3.7 The Customer agrees that all Fees not paid in full on the due date are debts due and payable immediately. The Customer agrees to pay all of YVSTC’s costs of recovering such debts on a full indemnity basis (which may include debt collection or legal fees). YVSTC reserves the right to charge, and the Customer agrees to pay, interest on any overdue debt owed by the Customer under this Agreement, at a rate of 2% above the Commonwealth Bank of Australia’s commercial lending rate at the time of charging.
3.8 The Customer acknowledges that it may be required under a Purchase Order to pay a deposit (or a number of deposits) in respect of the Fees and that any such deposit paid to YVSTC is non-refundable (save to the extent any refund may be required by law).
3.9 Where YVSTC states in a Purchase Order at any time that the Building and Construction Industry Security of Payment Act 2002 (Vic) applies to that Purchase Order, then the provisions of that Act apply in respect of the payment of Fees under that Purchase Order, and will apply to the extent of any inconsistency with the terms of the relevant Agreement.
3.10 Without limiting the effects of clause 5.7, if the delivery of a Services is rescheduled by Customer, a rescheduling Fee outlined in the Purchase Order or notified at the time may apply.
4. GST
4.1 Except where this Agreement states otherwise, each amount payable by a party under this Agreement in respect of a taxable supply by the other party is expressed as a GST exclusive amount and the recipient of the supply must, in addition to that amount, and at the same time, pay to the supplier the GST payable in respect of the supply.

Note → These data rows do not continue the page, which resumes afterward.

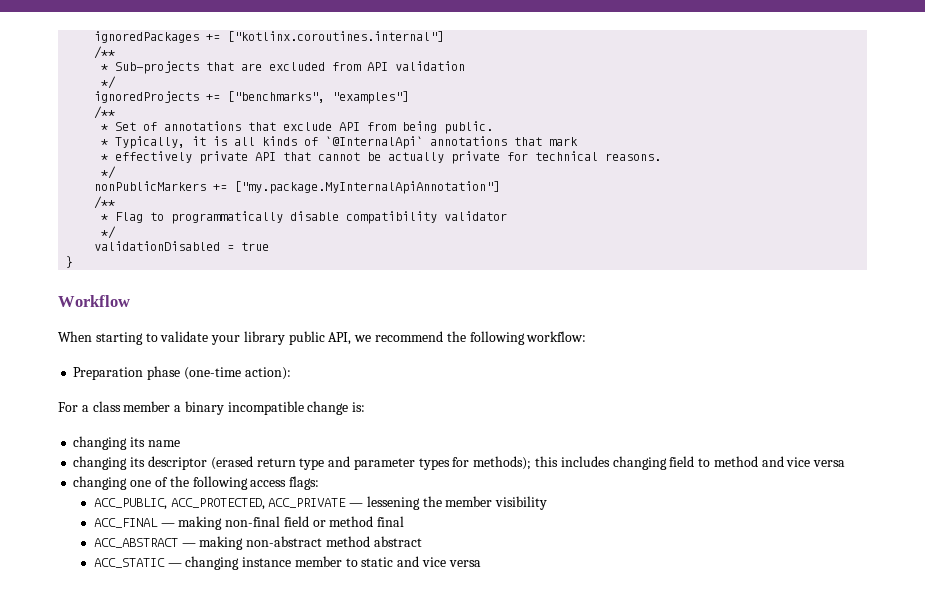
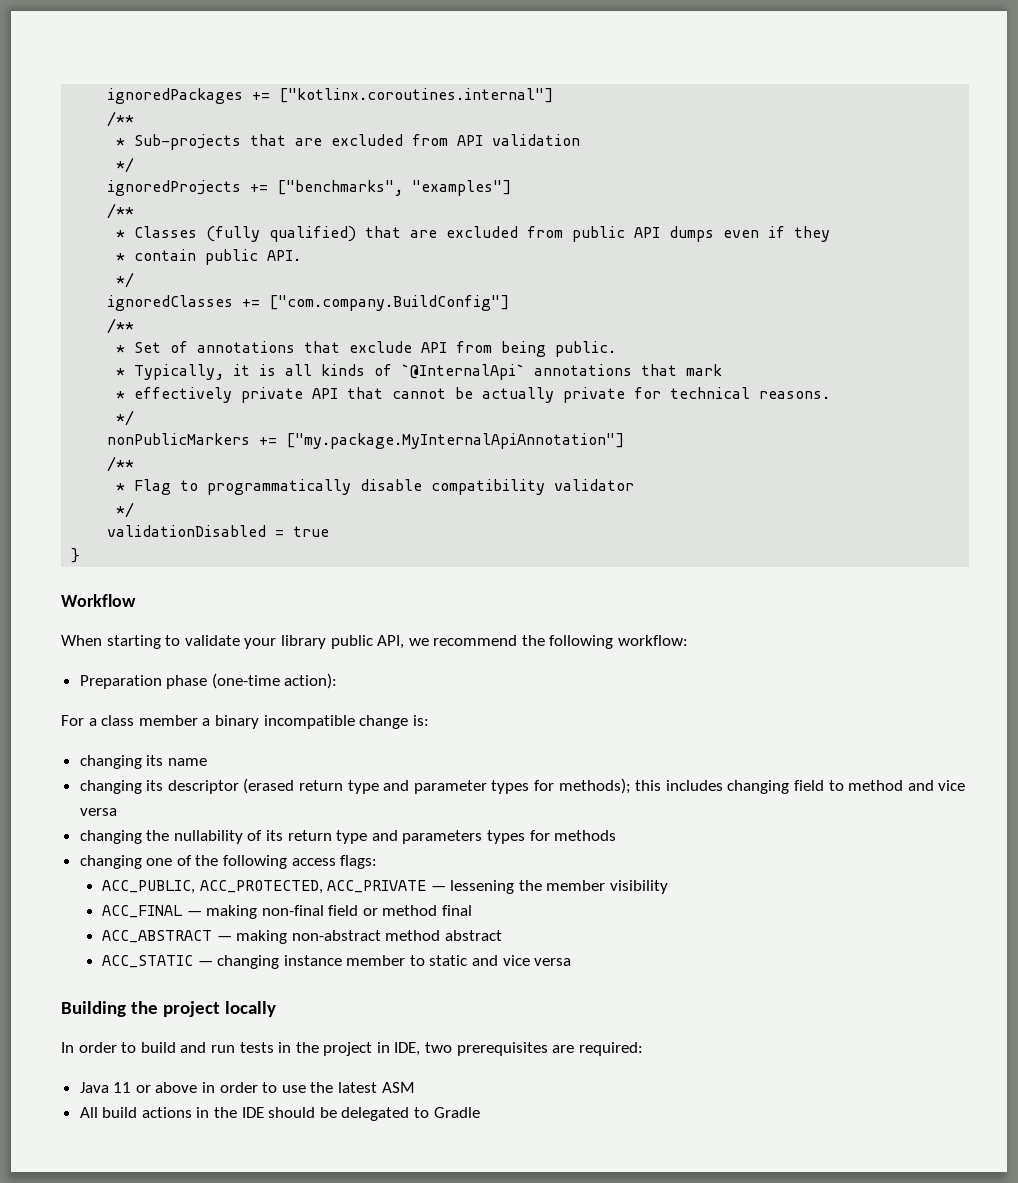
(116, 112) none -> [116,226,831,242] [116,249,302,265] [116,272,135,288] [107,295,510,311] [107,318,135,334] // * Classes (fully qualified) that are excluded from public API dumps even if they // * contain public API. // */ // ignoredClasses += ["com.company.BuildConfig"] // /**
(846, 463) none -> [79,830,617,844] // changing the nullability of its return type and parameters types for methods
(481, 563) none -> [61,1001,276,1017] [61,1042,643,1056] [79,1082,415,1093] [79,1107,480,1121] // Building the project locally // In order to build and run tests in the project in IDE, two prerequisites are required: // Java 11 or above in order to use the latest ASM // All build actions in the IDE should be delegated to Gradle

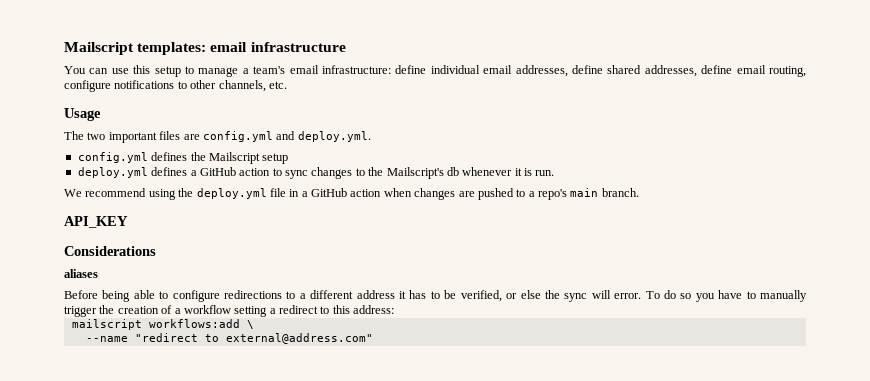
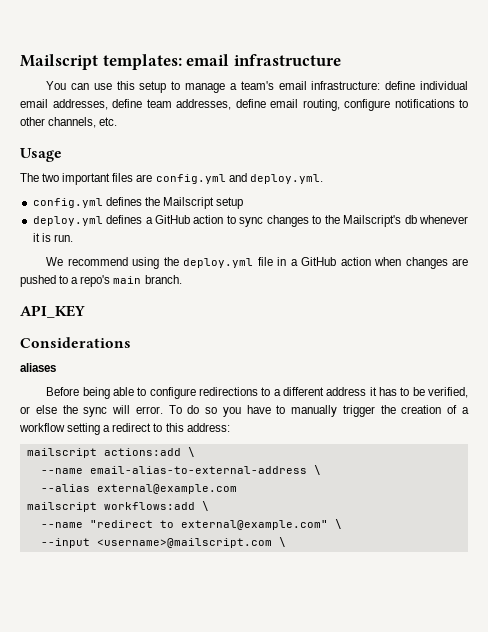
[607,65,642,74] shared -> [146,99,172,108] team
(395, 309) none -> [26,447,195,458] [40,465,321,475] [40,484,237,494] // mailscript actions:add \ // --name email-alias-to-external-address \ // --alias external@example.com
[225,333,373,344] external@address.com" -> [180,519,342,530] [40,537,286,548] external@example.com" \ // --input <username>@mailscript.com \

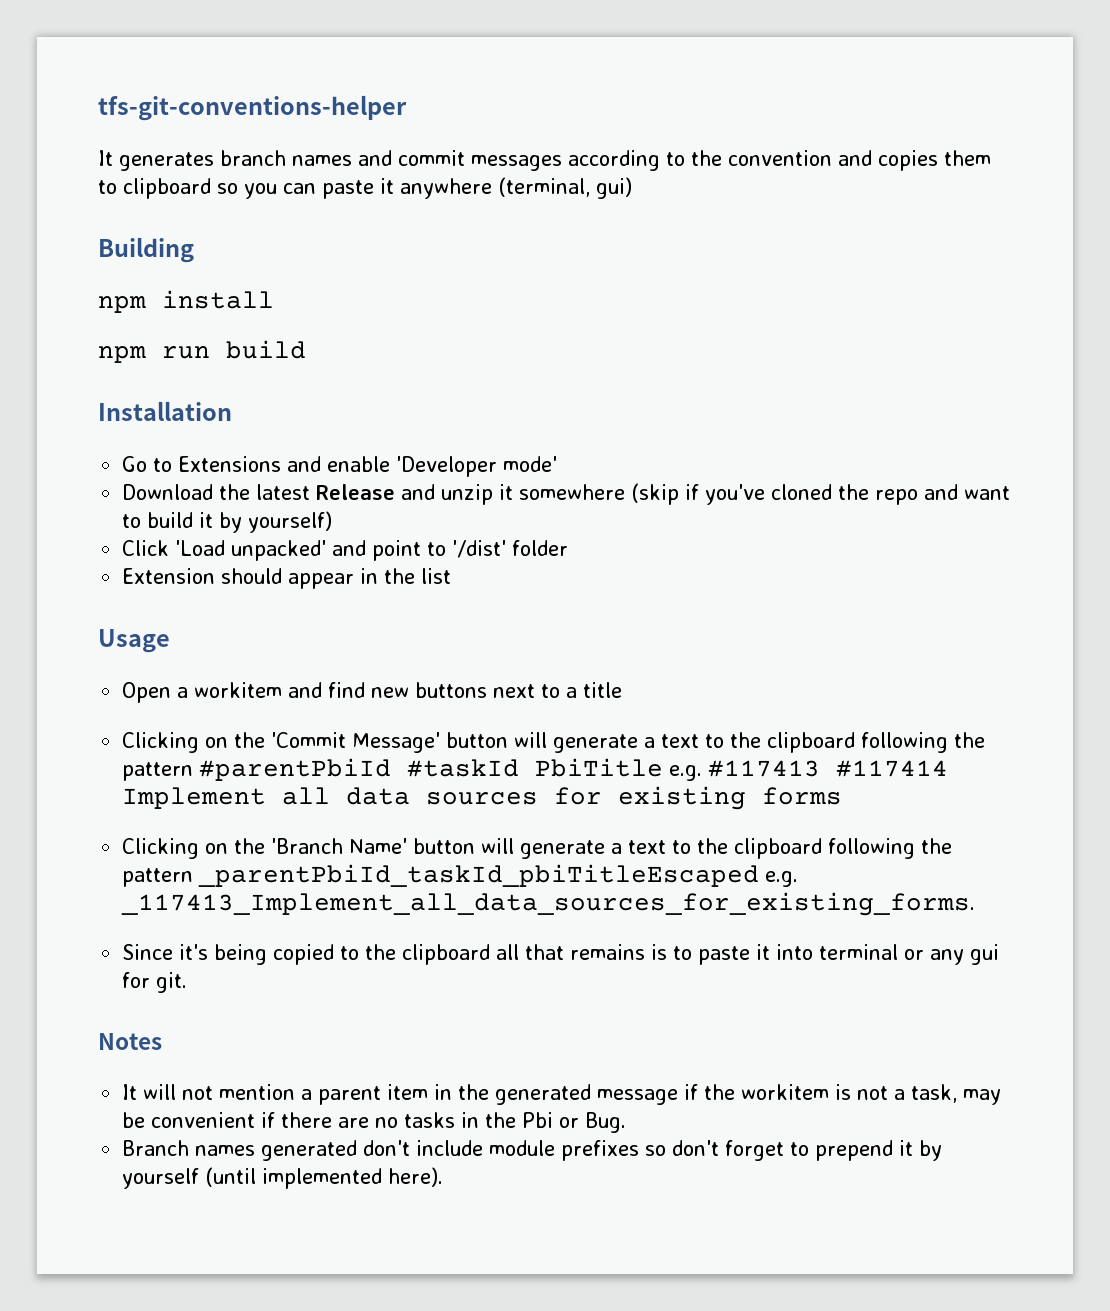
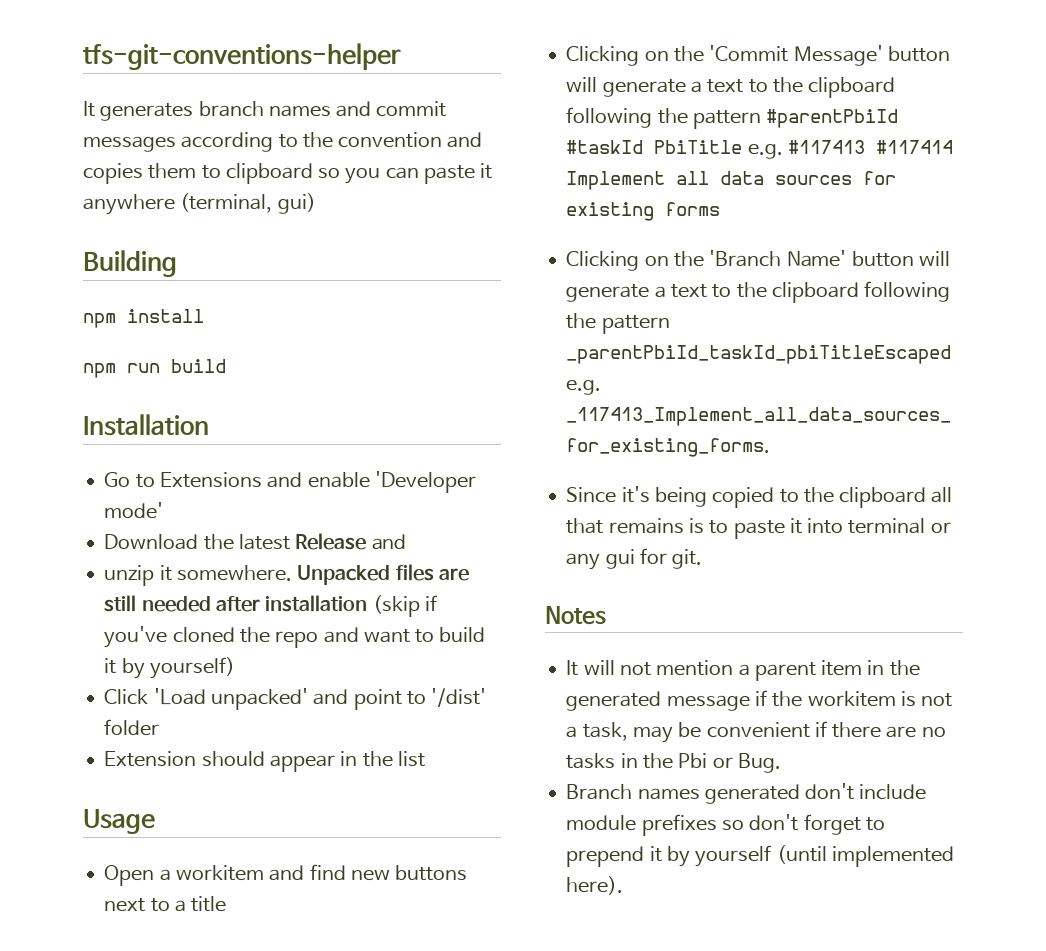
(436, 492) none -> (407, 542) //
[519,484,626,500] somewhere -> [176,564,469,585] [104,595,368,612] somewhere. Unpacked files are still needed after installation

4.2 A party’s obligation to pay an amount under this clause 4 is subject to a valid tax invoice being delivered by the other party. “GST” and other terms used in this clause 4 have the same meaning as under the A New Tax System (Goods and Goods Tax) Act 1999 (Cth) or replacing or amending legislation applicable from time to time.
5. DELIVERY
5.1 Any time quoted for delivery of the Services in a Purchase Order is an estimate only. The Customer is not relieved of any obligation to accept or pay for the Services because of any delay in delivery.
5.2 YVSTC may specify (under a Purchase Order or otherwise) additional conditions which apply to the delivery of Services , including any information, assistance, equipment/facility, or access reasonably required from the Customer, which the Customer must promptly provide.
5.3 If the Customer is notified by YVSTC that exclusive possession of the intended installation site (or any portion of that site) is necessary the delivery of the Services, then the Customer must ensure that YVSTC has exclusive access to that site for the period on which the Services will be delivered unless otherwise agreed. Prior to the Services being delivered, the Customer must notify YVSTC of any safety policies or procedures that apply to the site, including providing the details of the person in control or possession of the site for the purposes of applicable construction and/or health and safety law, and the Customer remains responsible for ensuring that the site can be safely accessed and used for the purposes of delivery .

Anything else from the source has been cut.